And the really funny thing is only one of us is doing anything even remotely like what we were studying.  The rest of us have moved on to careers and jobs that, with the benefit of hindsight and a bit of maturity, were much better suited to our skills and personalities.

I don't regret my commerce degree, or the years I spent as an accountant (much). And I may not have gone on to great things by traditional standards but they seem pretty great to me.

Monday, 15 October 2012

Holidays with kids. Same s**t, different location?

The packing.  Oh God, the packing.
Going on holiday with kids is a bit of a mixed bag.

The first time we went away with Sarah, she was 8 weeks old.  I packed everything.  At the last minute I even chucked the bassinet in the car.  I also had her rocker and entire wardrobe.  The car was fuller than it had ever been before.  

We were going away with two other couples, both of whom were childless (although one of them was pregnant and didn't know it, and she hoovered both red wine and soft cheese like a champion before being overcome with guilt when she found out a few weeks later).

Both couples were amazed at the amount of stuff I'd managed to bring for someone who was 55cm long, 5 kg and fully breastfed.  

We got the biggest room in the cottage, because we had a baby. It was nice.  But it was the beginning of a long series of weekends and weeks away which in all honesty were simply the same s**t in a different location.  Sometimes the locations were attractive.  But if your baby was up half the night with croup and you didn't bring the Redipred, you didn't care much.  

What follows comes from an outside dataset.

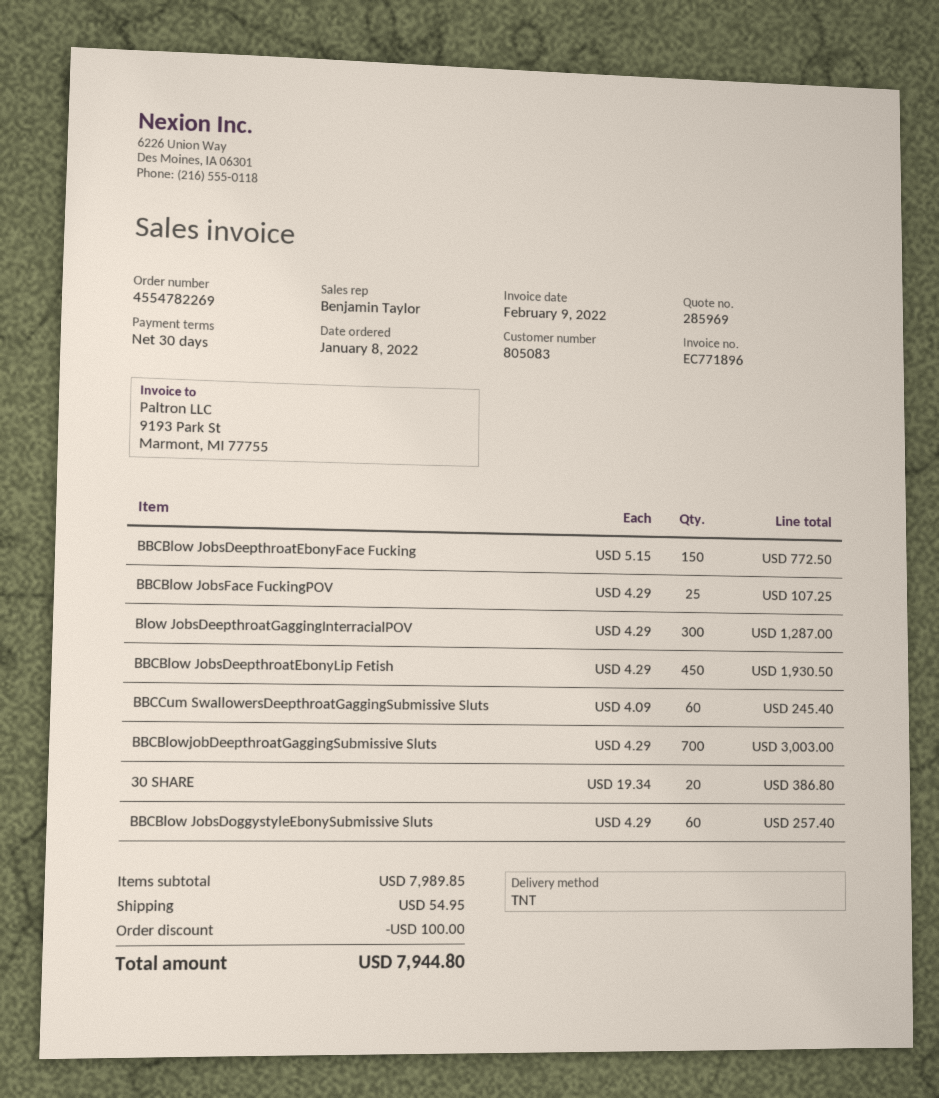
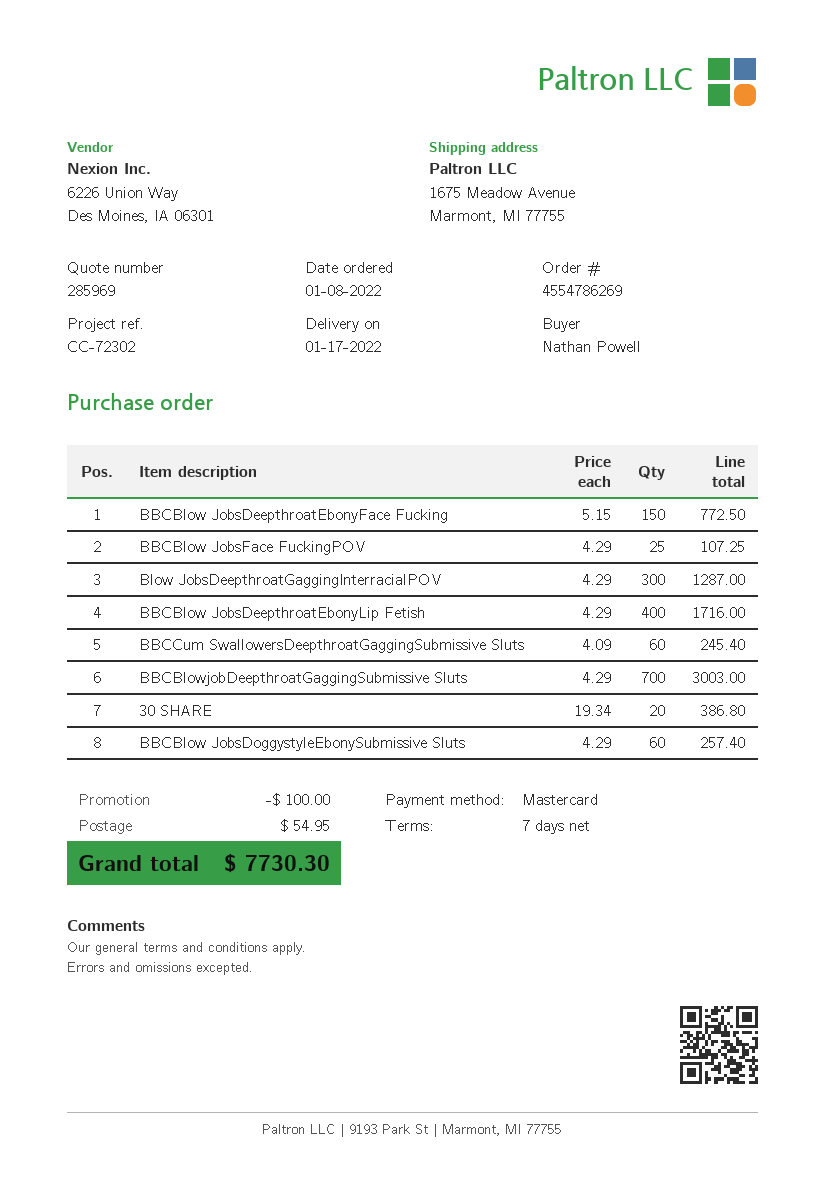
order number: 4554782269 -> 4554786269
payment terms: 30 days -> 7 days
BBCBlow JobsDeepthroatEbonyLip Fetish: 450 x 4.29 = 1930.50 -> 400 x 4.29 = 1716.00
total: 7944.80 -> 7730.30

This went on, in many locations, overseas, in Brisbane visiting family, at the beach, in the mountains.  I would try to put them to sleep in strange beds, strange bedrooms, sometimes setting up cots in bathrooms, desperately putting up makeshift curtains to block the early morning sun.  Anything to give us a bit of time to enjoy a holiday as we remembered them.  You know, the sleep ins, the book reading, leisurely meals, cocktails, general lazing about.  All a distant dream.

Being in denial didn't work.  Trying to pretend it was just like the holidays bc just made it worse. 

Mike and I would get tetchy with each other as we both tried to prove our need for time out was greater.  Point scoring and bad behaviour was common.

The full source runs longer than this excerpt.